When I started interpreting, I had no idea how to do it. My best guess was that you listen to what someone says and say it in the opposite language. I did that as much as I could but I missed some important points (see my post on the First Person). But then I went out and did a little bit of research, went through Bridging the Gap training, and most of all, hit up youtube. So, here are some of the videos I found helpful.
A Day in the Life of an Interpreter
This is mostly for Japanese but the points she makes can be applied to English as well. Also Simul Academy is one of the more popular translation/interpretation schools in Japan so its good to know about them.
Interpreter Training (Part 1)
In addition to these useful, though sometimes a little boring, videos there are many training opportunities available. I mentioned Bridging the Gap above. There are also some correspondence courses offered through DHC and Honda offers a interpreting workshop every year around June. (You kind of have to be hooked in to Honda for information on this one but I will try to post it when I find out more about this year’s workshop). Lastly, if you become a member of the Japan Association of Translators, there are tons of videos from previous conferences and panels that you can access.

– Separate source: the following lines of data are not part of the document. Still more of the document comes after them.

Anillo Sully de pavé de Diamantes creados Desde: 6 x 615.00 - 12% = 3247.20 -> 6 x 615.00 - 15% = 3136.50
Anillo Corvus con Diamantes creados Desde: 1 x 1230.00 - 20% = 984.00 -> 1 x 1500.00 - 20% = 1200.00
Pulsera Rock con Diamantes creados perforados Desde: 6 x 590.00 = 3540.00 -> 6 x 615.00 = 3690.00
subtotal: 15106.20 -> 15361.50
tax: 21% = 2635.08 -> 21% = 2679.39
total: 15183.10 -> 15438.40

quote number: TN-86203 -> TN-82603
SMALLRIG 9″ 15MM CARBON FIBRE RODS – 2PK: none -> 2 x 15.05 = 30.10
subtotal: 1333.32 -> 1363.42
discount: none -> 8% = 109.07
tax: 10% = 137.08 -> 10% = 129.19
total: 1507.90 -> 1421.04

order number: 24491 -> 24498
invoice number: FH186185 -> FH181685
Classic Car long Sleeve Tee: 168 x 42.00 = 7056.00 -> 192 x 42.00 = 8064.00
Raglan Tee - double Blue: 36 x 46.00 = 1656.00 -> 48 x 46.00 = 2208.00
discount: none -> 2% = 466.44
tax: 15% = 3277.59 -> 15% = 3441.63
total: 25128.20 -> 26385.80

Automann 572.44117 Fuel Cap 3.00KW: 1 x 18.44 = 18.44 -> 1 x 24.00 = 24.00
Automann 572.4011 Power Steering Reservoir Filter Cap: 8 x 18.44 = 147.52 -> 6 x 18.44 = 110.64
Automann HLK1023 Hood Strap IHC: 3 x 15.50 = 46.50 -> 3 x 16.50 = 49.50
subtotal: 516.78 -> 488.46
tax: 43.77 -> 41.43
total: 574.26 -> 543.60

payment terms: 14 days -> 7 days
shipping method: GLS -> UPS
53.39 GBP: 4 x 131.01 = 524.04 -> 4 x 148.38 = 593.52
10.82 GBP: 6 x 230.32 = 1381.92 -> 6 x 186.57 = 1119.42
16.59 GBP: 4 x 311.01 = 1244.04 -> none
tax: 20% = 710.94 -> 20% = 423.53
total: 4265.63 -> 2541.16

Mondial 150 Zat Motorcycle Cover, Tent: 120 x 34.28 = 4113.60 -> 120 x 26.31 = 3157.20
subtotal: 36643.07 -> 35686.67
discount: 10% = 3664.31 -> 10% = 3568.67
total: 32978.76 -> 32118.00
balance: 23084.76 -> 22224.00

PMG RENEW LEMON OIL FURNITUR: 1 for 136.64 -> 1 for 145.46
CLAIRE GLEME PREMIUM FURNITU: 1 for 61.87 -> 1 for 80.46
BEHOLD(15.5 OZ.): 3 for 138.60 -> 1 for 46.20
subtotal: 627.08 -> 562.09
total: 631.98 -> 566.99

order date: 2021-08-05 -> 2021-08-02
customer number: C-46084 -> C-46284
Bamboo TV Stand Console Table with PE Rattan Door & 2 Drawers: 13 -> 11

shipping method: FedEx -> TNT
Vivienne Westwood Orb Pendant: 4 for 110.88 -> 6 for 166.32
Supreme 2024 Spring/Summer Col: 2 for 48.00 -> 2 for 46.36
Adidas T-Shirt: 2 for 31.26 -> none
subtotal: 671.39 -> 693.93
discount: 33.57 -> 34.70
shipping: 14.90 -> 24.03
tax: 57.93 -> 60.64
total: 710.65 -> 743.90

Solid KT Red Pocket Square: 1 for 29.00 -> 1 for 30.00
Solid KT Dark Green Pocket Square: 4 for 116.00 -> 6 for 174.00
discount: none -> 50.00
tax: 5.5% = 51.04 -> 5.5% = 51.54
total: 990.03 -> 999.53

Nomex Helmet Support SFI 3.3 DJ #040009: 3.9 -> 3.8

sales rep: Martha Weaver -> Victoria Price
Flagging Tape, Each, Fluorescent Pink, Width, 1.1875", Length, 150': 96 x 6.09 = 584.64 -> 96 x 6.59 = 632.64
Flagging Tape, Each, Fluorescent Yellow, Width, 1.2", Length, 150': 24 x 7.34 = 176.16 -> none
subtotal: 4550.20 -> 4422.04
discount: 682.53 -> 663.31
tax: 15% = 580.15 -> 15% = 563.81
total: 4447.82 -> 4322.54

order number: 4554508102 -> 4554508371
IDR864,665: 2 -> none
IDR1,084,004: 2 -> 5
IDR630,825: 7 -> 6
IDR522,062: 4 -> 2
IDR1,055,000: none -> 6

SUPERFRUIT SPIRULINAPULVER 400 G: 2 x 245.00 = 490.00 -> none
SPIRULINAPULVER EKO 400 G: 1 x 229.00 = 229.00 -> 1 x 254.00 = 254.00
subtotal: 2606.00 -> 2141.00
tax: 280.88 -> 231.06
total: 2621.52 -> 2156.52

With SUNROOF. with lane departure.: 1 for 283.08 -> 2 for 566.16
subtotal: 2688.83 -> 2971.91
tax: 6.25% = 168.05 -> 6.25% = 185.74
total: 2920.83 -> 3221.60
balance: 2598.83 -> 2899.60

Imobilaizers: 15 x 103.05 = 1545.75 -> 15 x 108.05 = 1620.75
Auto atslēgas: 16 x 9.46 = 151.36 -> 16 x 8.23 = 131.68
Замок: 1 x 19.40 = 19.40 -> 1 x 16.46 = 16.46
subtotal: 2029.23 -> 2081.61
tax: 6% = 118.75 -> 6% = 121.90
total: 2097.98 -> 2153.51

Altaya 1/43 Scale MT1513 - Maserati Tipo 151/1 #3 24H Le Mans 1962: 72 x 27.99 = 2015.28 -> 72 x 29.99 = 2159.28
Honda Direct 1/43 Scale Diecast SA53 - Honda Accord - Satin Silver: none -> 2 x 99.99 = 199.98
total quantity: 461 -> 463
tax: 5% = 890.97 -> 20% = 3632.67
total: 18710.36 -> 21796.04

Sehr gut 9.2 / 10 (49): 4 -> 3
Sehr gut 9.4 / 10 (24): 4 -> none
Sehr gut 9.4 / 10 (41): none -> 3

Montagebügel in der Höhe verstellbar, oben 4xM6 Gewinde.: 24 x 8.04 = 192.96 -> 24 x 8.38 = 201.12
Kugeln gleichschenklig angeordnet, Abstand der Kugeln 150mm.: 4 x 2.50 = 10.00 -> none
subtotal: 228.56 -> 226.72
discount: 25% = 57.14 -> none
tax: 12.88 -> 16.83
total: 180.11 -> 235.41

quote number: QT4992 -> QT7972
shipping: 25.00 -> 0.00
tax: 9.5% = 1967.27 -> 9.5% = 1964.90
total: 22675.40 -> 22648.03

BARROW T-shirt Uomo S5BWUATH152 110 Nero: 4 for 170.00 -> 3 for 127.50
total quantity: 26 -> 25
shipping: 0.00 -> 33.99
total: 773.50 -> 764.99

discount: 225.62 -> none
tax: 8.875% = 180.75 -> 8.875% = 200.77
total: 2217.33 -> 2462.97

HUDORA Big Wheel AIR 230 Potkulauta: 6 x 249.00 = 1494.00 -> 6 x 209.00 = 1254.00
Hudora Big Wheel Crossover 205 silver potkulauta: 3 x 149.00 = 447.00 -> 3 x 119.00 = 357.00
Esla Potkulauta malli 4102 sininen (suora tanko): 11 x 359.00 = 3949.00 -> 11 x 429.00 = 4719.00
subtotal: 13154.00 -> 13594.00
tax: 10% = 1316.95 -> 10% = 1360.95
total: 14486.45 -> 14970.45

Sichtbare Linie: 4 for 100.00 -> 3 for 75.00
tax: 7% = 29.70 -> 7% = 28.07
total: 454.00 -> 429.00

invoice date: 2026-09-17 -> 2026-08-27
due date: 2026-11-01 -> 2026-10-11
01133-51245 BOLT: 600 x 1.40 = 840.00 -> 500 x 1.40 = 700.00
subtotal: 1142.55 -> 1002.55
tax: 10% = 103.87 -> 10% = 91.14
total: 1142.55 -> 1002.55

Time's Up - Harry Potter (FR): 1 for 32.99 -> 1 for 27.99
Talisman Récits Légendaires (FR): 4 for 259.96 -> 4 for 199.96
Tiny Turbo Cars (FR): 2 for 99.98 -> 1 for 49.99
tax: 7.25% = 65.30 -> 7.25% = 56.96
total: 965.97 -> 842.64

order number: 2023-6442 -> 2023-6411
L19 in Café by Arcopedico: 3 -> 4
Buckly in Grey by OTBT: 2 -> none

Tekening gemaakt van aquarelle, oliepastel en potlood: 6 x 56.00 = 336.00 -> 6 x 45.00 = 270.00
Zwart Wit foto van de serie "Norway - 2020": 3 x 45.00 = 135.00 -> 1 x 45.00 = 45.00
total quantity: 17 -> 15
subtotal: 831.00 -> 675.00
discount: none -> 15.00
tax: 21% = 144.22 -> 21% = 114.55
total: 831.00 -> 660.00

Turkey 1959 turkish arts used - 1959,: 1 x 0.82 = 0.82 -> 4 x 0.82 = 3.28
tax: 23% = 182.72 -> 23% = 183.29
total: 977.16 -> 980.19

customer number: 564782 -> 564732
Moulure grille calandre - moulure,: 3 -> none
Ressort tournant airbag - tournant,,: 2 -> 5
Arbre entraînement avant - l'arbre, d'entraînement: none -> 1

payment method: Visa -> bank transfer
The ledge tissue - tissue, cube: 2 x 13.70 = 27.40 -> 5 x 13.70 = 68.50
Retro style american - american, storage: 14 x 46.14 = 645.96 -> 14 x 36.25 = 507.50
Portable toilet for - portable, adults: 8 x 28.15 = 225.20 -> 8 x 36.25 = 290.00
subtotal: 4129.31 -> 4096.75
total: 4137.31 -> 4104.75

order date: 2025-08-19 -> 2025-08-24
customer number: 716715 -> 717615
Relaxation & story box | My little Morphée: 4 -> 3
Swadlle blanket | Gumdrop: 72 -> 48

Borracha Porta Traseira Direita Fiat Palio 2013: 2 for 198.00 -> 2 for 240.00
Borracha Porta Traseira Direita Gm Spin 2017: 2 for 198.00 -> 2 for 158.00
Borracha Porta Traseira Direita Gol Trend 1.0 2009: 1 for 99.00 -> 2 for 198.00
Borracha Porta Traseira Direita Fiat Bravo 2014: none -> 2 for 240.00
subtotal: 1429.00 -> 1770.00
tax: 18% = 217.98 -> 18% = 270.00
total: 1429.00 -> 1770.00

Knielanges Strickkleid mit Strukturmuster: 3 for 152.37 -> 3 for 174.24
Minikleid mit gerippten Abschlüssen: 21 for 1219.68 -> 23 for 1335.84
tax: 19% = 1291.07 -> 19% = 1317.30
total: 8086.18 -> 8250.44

An article in the latest 通訳・翻訳ジャーナル（春号）brought up a very interesting point. As an interpreter, it is not enough to simply look up the words you will need to know. You have to also understand the company, their goals and philosophies, as well as what they do. But more than that, you have to understand the subject matter. No matter how many words you memorize, if you don’t truly understand what is being talked about, you won’t be able to interpret it successfully.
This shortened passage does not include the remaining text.